The Angeleno cover shoot was a reward for my hard work. I had trained hard for the event and knowing that I had done the work, all I had to do was relax and enjoy the ride. The ride was a gentle downhill slope with smooth pavement beneath me. The ride was my feet off the pedals, feeling the wind through my hair, smelling the wildflowers as they rushed past me firmly rooted in place. No panic. No doubts. No disgrace. The interview was different. It took place at my favorite restaurant, The Ivy, which was my favorite because they blanched all their vegetables and never brushed them with oil. I ate my vegetables (with no lip gloss or lip balm—one can never be too careful) and attempted to maneuver gracefully around personal questions as fundamental and important to a person’s character as their desires to marry and have children. Being secretive was exhausting. But the interviewer had a secret, too. She secretly didn’t like me while pretending to find me delightful. She suckered me into being a little looser, a little more truthful. What added to my uncharacteristically easy mood was that the interview took place on my birthday, and when the manager at The Ivy presented me with a large slice of birthday cake, I looked at my new journalist friend and said with a wink in my voice, “Like I’m gonna eat that!”

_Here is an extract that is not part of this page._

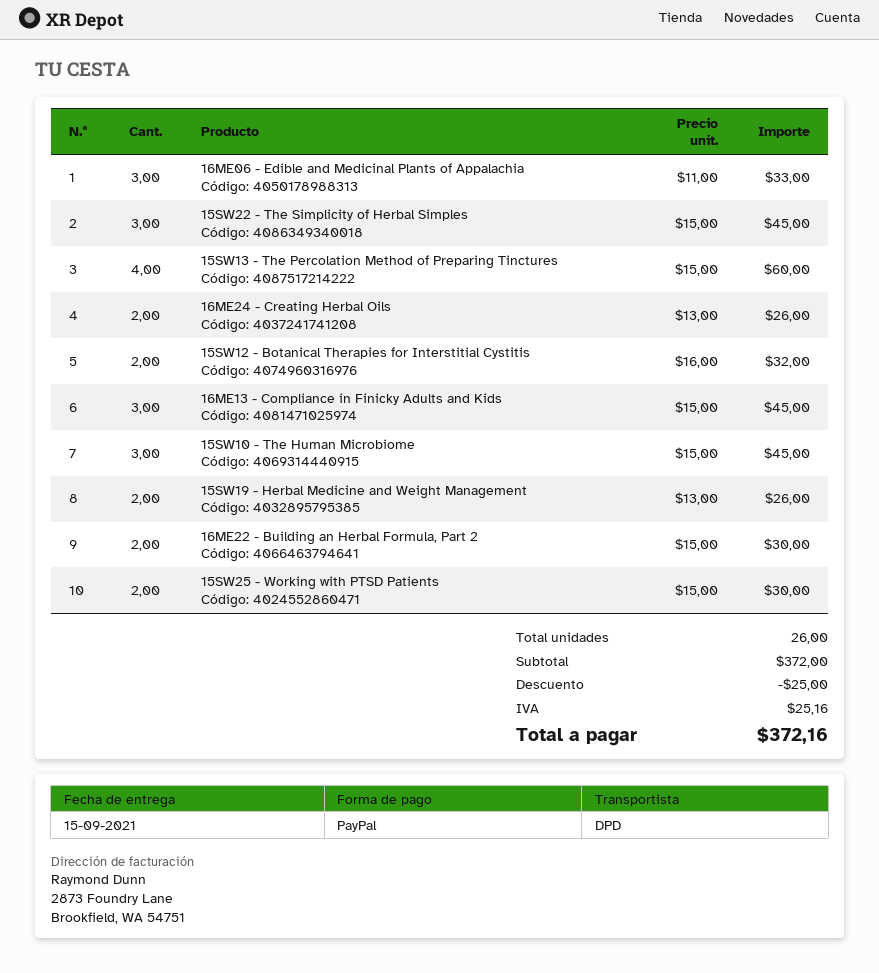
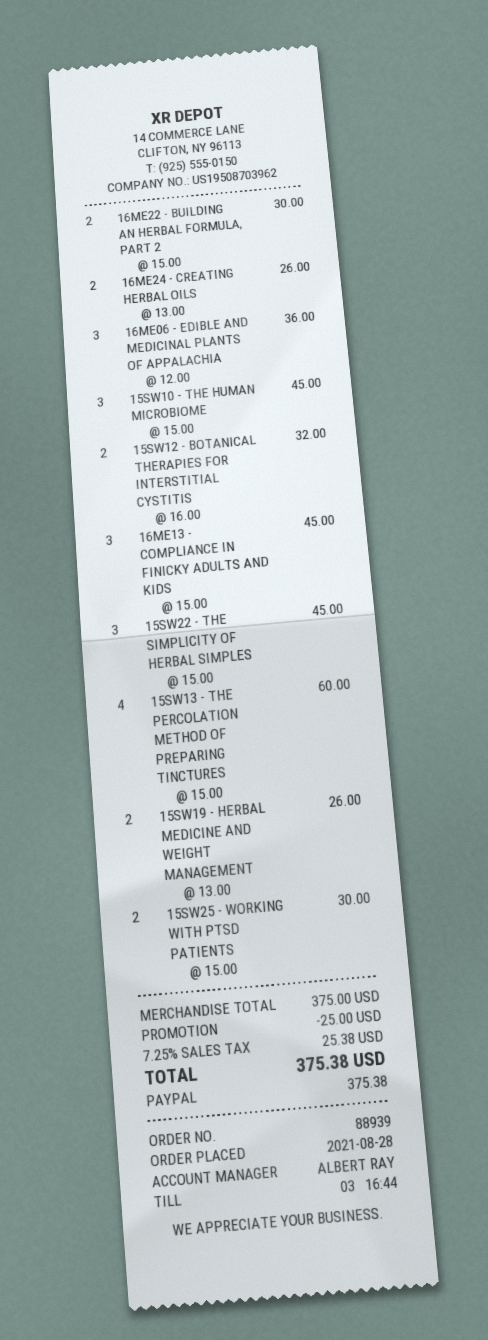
16ME06 - Edible and Medicinal Plants of Appalachia: 3 x 11.00 = 33.00 -> 3 x 12.00 = 36.00
subtotal: 372.00 -> 375.00
tax: 25.16 -> 25.38
total: 372.16 -> 375.38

An Australian tabloid picked up the story and on the cover it printed, “Out to Lunch with Portia.”

A cover is still a cover.

“Good news!” I stood in my kitchen looking out onto the Sahara desert that was the yellow wall of the Sunset 5 shopping mall and tried to rally excitement for my impending movie. My mother loved to hear of my accomplishments and because of the hell I had put her through over Christmas, I felt that the “good news” of an exciting role in a big studio movie was what she deserved to hear. As I began to describe the film, “It’s called Cletis Tout,” who was cast to star in it, “Richard Dreyfuss plays my father!” and where it would shoot, “In Toronto—you’ll have to come visit,” my excited, energetic voice was in stark contrast to the exhaustion I was feeling. Landing the role wasn’t exciting to me, it was merely the end of the long uphill climb of auditions, callbacks, and negotiations. Getting the role was a relief, like the moment of collapse at the top of a mountain before you begin worrying about how to get down. Like a tourist who travels not to experience foreign places but rather to tell people that she’s well traveled—this was how I viewed this excursion to Toronto with its film set and its respected actors. “I’m doing a movie this summer.” That was the reason I wanted the movie. As my Ally McBeal cast mates had seemingly all succeeded in landing movie roles, I too must do something extraordinary to fit in.

I hung up the phone and felt empty, vacant, directionless. I knew I should celebrate, but I didn’t know who to call. I didn’t know who would care. I couldn’t call my brother because he would want to take me out for Mexican food and margaritas and I couldn’t think of an excuse not to go. I couldn’t let him see me in person because I didn’t want to upset him again. He could think that I was eating more and loosening up on my strict diet from the picture on his TV screen, as everyone looks ten pounds fatter on TV. He could check in with me as Nelle Porter once a week and be pleased with my progress as the wardrobe department had cleverly quilted a disguise of flattering clothing to cover all my flaws: a patch to cover my thin arms, a patch to cover the gap between my thighs. I thought about a glass of wine—heck, champagne!—but knew I couldn’t enjoy it without feeling guilty. I was the leading lady in a movie, after all, and Christian Slater was my man. We had chemistry, apparently. A shape-shifting, sexless androgynous girl could have chemistry with anything. My life was just a fantasy with its fantasy lovers and its make-believe conversations with make-believe people in my head. So I was a perfect candidate to fall in love with a make-believe man and consummate our pretend love in a make-believe house. Reality was the difficult part. And the reality at that moment was that it was Friday at 5:00 and I didn’t know what to do. So I went to the Pilates studio.